Os casos triplicaram, de acordo com levantamento do Ministério Público da Bahia (MP-BA).
Somente na Promotoria de Justiça de Combate ao Racismo e à Intolerância Religiosa, em Salvador, já foram registrados em janeiro 13 casos de intolerância religiosa.
Além de ser o triplo do contabilizado em janeiro de 2018, o número é mais que o dobro da média mensal de aproximadamente seis casos notificados no ano passado.
"Infelizmente a gente vem sofrendo intolerância desde quando começa a colocar o altar em evidência. Em 2014 jogaram mais de 200 kg de sal na pedra. Em dezembro do ano passado foram mais de 100 kg.
Geralmente são evangélicos.
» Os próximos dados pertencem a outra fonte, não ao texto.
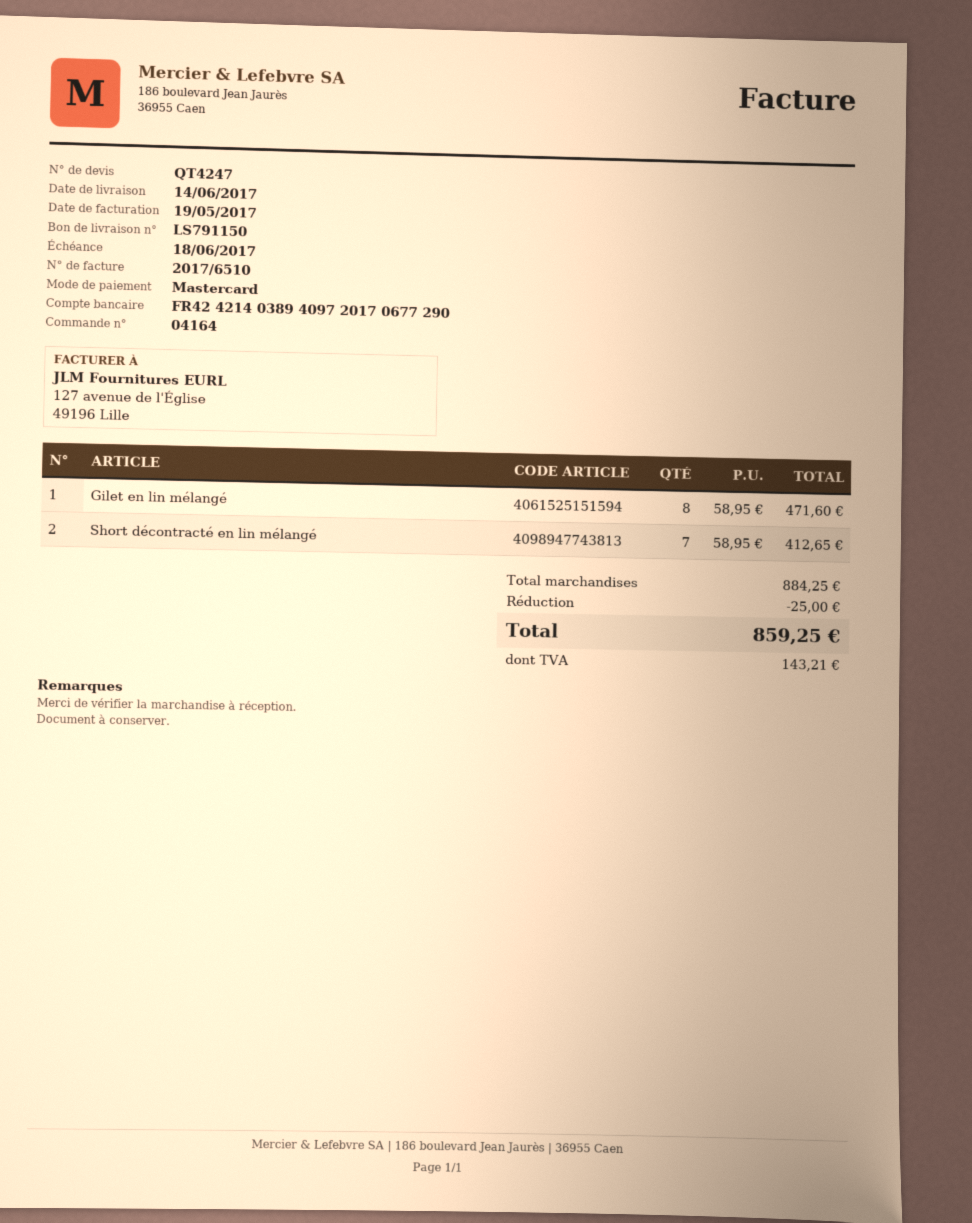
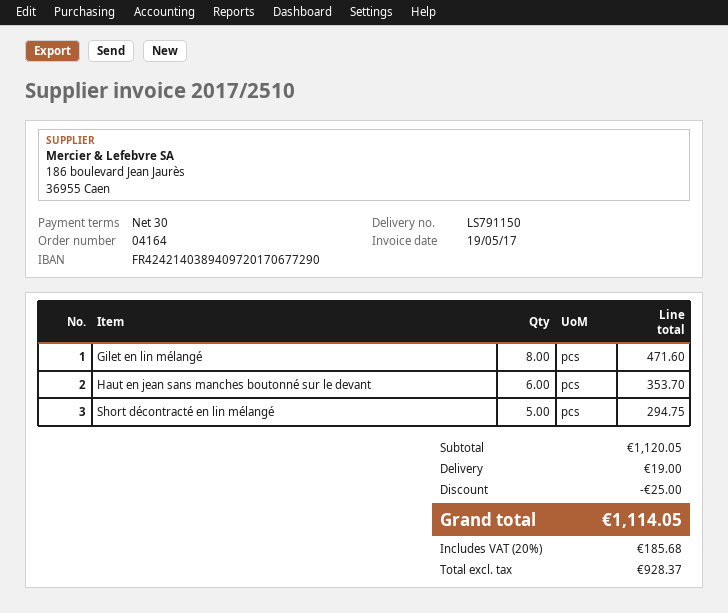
invoice number: 2017/6510 -> 2017/2510
Short décontracté en lin mélangé: 7 for 412.65 -> 5 for 294.75
Haut en jean sans manches boutonné sur le devant: none -> 6 for 353.70
subtotal: 884.25 -> 1120.05
shipping: none -> 19.00
tax: 143.21 -> 185.68
total: 859.25 -> 1114.05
Infelizmente, em pleno século XXI, ainda existem cabeças que não respeitam a religião do outro. As crianças precisam crescer sendo ensinadas a respeitar a diversidade. Só daí a gente vai ter tranquilidade para exercer a religião da melhor forma possível, porque Deus é um só. Podem existir todas as práticas religiosas, mas não existe outro Deus", lembrou Mãe Iara de Oxum.